На обочинах деревья укрылись изморозью, благодаря ей не такие мрачные в своей серости, и колонна людей тихо сходит в лесопосадку, ступая друг за другом, след в след. Они вышли последними, оставив за собой Дебальцево. Вышли все – и дойти должны все. Но дойдут ли?
Потеряна техника. Разбита Градами и минометами, и дорога за их спинами осталась усеяна столпами огня и грудой металлолома.
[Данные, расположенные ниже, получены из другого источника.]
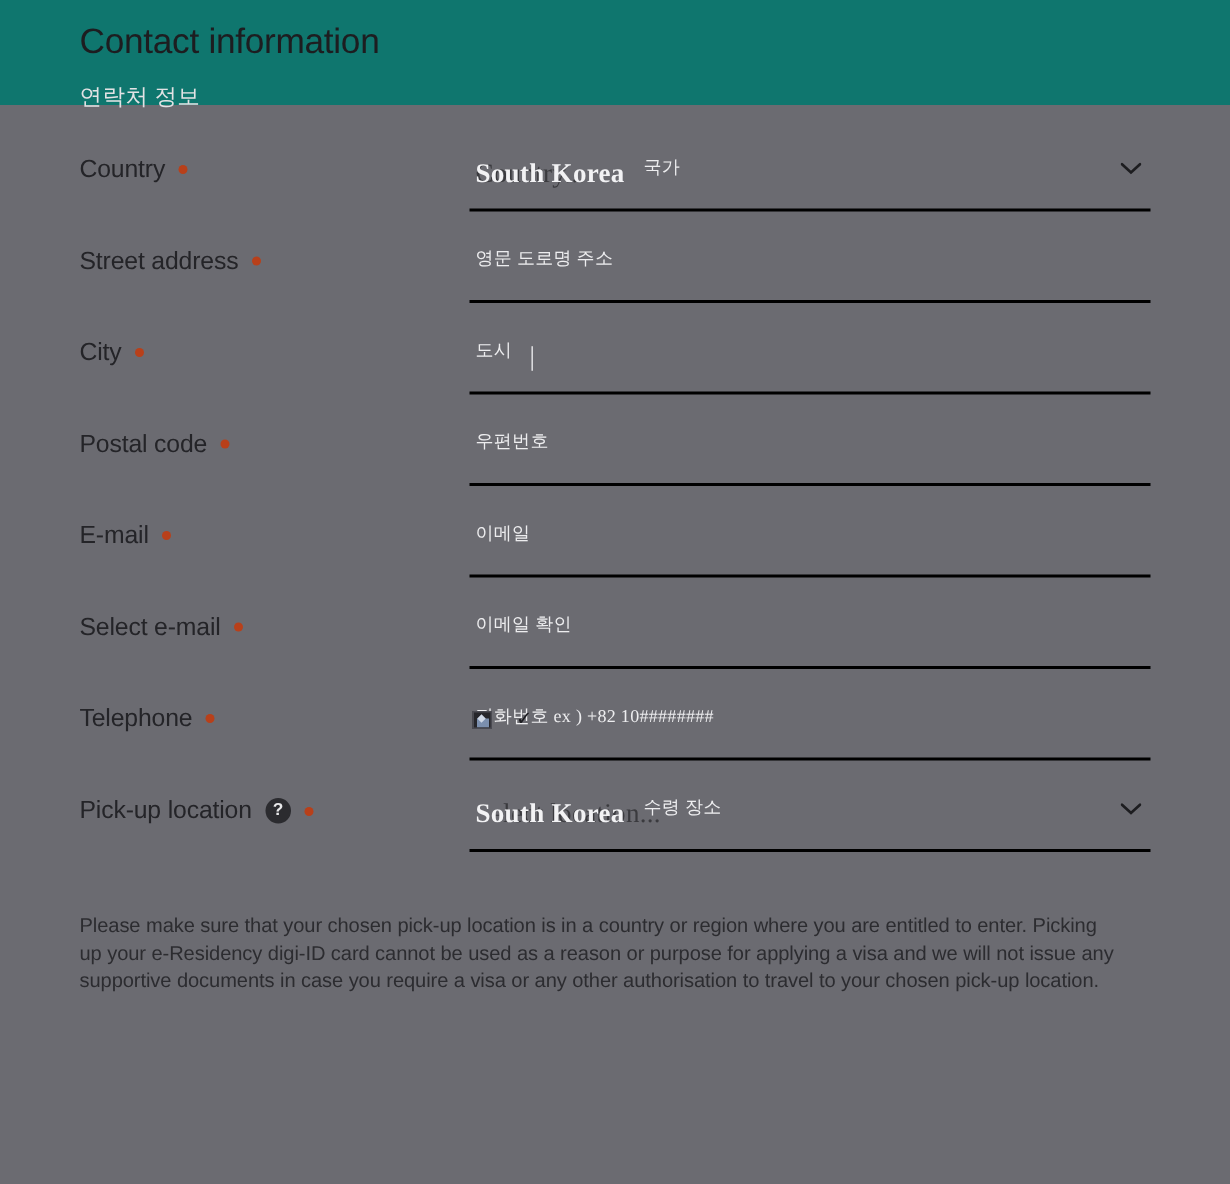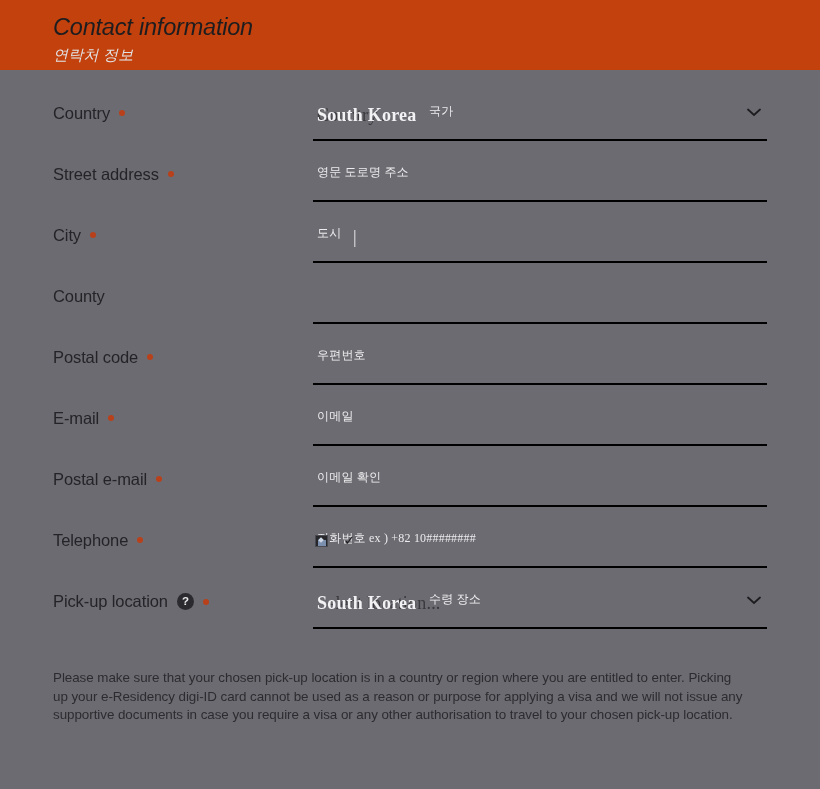"Contact information" .page-header { background: #c2410c -> #0f766e; font-style: italic -> none }
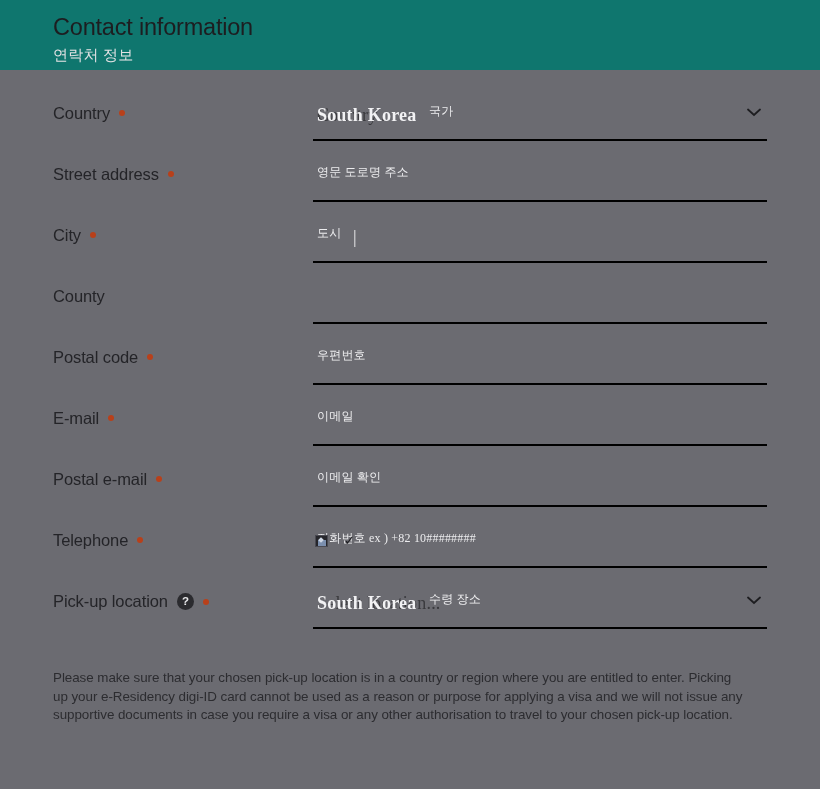"연락처 정보" .page-subtitle { margin-top: 4px -> 14px }
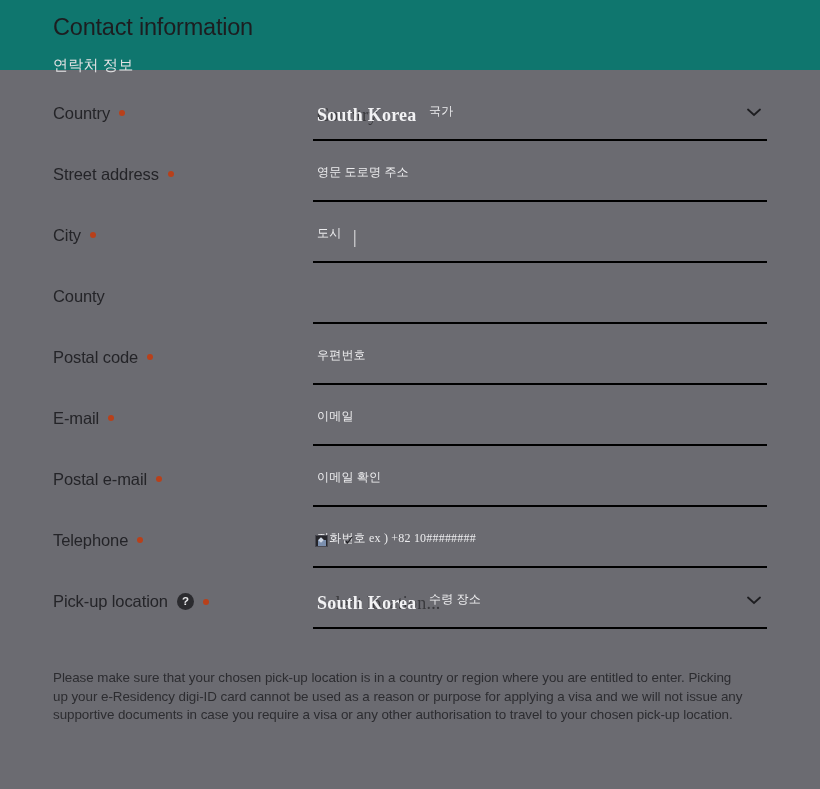"County" div.field-row { html: <div> <div> <span>County</span> </div> <div> <span></span> </div> </div> -> none }
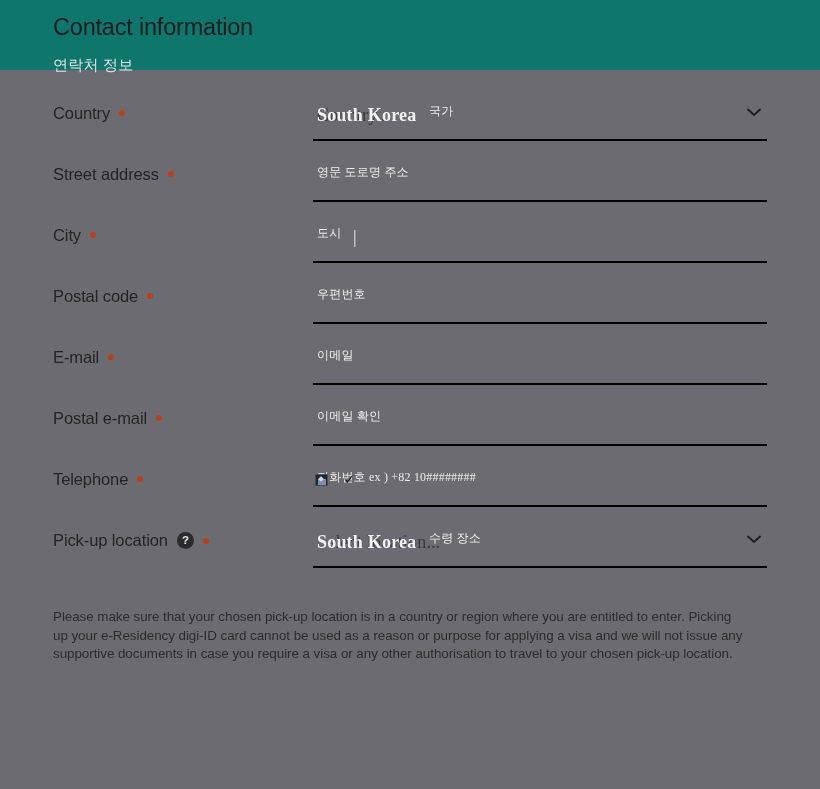"Postal e-mail" span { text: Postal -> Select }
Догорают танки, и тот малыш-танк, вырвавшийся вперед, отбросивший башню на несколько метров в сторону, тоже догорает. Недолго прожил.
Иванов идет молча, замыкая колонну, вдыхая носом морозный воздух и внимательно изучая окрестности. Люди шагают спокойные, время от времени они прислушиваются к взрывам, разрывающим небо.
– Мішаня, ти слухаєш тих придурків?
– Мовчи, тихо…
– Не поняв. Ти їх слухаєш?
– Так, у них один трьохсотий…
В колонне трое пленных россиян. Сначала их везли, теперь они топают наравне со всеми, еще и отрабатывая сохраненную жизнь – тащат на своих спинах раненых украинцев и их вещи. Омск, Волгоград, Саратов… Шахтеры, мать их. Где Омск, а где украинская степь с неубранными с осени полями?
Ожила рация:
– Внимание всем, внимание всем! Возможно воздух. Возможно воздух…
– Отлично… – Хмыкает Иванов, крепче сжимая свой АКМС.
– Всем в укрытие…
Люди бросаются к земле. Тонкие деревья перебиты надвое, склоняют свои израненые верхушки на землю, и вот уже взрывающиеся вокруг снаряды подбрасывают замерзшие комки чернозема высоко вверх. Что будет на этом поле, когда все закончится? Такое же черное и израненное, изрезанное и порванное на тряпки, как и десятки полей Донбасса, уже не подарит урожай ни в этом году, ни в этой жизни, потому что у них она здесь короткая. И у тех, кого назвали «карателями», и у тех, кого кличут «освободителями», и у всех, кто будет пытаться жить здесь, как раньше. Потому что «как раньше» – уже никогда не будет.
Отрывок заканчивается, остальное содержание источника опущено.